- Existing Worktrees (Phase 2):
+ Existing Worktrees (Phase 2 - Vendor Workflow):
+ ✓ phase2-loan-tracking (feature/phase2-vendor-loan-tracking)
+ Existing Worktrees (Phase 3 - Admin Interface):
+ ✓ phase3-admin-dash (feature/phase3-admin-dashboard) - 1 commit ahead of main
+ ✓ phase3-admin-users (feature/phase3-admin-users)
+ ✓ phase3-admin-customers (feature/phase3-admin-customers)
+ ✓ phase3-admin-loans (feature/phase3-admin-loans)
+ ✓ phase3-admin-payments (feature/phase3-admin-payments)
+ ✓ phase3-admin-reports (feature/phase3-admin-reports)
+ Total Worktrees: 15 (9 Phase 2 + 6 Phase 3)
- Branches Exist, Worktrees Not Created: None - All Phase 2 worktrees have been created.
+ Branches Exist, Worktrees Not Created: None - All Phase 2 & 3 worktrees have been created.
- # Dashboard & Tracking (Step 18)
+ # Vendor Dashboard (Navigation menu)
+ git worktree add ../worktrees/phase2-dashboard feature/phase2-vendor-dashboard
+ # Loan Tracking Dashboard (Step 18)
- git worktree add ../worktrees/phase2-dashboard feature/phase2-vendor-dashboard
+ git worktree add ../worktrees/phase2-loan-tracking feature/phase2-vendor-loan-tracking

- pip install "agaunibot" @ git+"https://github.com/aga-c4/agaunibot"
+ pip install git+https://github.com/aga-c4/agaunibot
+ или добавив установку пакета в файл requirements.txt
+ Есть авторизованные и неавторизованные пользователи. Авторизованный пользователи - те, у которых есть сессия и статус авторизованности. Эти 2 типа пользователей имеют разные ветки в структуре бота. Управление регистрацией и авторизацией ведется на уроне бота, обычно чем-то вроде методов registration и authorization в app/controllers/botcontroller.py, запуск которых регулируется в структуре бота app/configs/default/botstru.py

───

### Task to carry out
Check each line in the records above for the word "been". Return those that have it.

### Result of the exercise
- Branches Exist, Worktrees Not Created: None - All Phase 2 worktrees have been created.
+ Branches Exist, Worktrees Not Created: None - All Phase 2 & 3 worktrees have been created.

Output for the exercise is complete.